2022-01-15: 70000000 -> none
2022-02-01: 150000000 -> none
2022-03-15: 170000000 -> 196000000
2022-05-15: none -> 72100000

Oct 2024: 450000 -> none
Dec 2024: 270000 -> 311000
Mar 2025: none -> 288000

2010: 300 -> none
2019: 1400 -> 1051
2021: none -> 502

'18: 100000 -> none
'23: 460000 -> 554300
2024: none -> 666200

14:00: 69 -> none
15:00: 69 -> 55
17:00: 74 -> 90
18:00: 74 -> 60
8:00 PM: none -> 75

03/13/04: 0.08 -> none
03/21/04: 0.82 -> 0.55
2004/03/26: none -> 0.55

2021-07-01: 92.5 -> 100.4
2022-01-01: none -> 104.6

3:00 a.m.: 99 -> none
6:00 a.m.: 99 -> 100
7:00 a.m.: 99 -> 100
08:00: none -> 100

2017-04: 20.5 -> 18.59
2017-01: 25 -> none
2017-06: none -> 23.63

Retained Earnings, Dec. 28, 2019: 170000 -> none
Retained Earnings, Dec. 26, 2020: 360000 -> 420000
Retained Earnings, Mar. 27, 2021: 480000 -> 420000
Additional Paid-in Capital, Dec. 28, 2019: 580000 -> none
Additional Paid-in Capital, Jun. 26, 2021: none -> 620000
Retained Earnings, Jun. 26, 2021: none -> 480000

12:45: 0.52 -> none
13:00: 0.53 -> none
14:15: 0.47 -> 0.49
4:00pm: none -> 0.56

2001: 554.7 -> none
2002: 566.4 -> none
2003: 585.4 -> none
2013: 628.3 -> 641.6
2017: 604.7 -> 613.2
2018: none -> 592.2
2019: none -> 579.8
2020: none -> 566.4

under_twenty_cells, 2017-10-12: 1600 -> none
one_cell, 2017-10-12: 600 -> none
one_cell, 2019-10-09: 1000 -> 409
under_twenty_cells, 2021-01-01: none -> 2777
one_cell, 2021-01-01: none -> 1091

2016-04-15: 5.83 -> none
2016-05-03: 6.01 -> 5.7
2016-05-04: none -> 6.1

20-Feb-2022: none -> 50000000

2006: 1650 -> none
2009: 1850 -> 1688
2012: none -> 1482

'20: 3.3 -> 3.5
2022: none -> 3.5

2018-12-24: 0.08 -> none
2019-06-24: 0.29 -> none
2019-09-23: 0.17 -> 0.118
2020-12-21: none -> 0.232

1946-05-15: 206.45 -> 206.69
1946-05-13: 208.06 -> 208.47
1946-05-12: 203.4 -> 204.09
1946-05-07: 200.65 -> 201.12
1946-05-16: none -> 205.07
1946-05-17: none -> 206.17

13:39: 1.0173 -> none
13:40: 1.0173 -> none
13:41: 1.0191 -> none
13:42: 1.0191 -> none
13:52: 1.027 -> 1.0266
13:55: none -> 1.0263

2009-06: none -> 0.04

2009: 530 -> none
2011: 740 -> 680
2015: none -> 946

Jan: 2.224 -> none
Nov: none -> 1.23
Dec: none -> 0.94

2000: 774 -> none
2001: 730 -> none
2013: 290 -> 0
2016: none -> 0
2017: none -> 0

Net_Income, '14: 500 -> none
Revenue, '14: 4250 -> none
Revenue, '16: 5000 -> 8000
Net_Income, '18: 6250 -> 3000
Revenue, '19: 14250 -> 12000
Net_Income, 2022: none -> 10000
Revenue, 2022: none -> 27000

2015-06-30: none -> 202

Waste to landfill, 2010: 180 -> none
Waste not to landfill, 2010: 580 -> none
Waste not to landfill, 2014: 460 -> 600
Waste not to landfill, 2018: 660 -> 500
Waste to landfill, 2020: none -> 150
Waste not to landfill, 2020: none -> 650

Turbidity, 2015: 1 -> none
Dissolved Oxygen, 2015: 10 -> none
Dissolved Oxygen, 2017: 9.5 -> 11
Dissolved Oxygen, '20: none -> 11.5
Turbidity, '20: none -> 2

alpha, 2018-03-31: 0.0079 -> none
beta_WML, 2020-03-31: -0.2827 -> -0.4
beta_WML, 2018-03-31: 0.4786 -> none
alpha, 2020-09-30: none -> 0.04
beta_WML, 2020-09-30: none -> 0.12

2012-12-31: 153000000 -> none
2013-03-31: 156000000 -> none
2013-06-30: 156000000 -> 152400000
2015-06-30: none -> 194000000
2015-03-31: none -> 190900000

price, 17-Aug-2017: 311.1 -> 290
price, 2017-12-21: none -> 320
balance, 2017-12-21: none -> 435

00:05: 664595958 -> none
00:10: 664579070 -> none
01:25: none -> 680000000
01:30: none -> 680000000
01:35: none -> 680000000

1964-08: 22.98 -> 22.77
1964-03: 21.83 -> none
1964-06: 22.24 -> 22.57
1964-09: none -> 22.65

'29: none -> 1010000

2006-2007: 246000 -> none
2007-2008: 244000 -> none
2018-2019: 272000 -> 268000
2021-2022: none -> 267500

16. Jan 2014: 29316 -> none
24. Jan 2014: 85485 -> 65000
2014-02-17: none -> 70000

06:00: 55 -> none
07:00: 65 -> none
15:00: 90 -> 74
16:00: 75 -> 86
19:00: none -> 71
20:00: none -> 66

* YOUR ASSIGNMENT *
Using the material above, state how many lines carry the word "Oxygen", giving the number alone.

* COMPLETED TASK *
3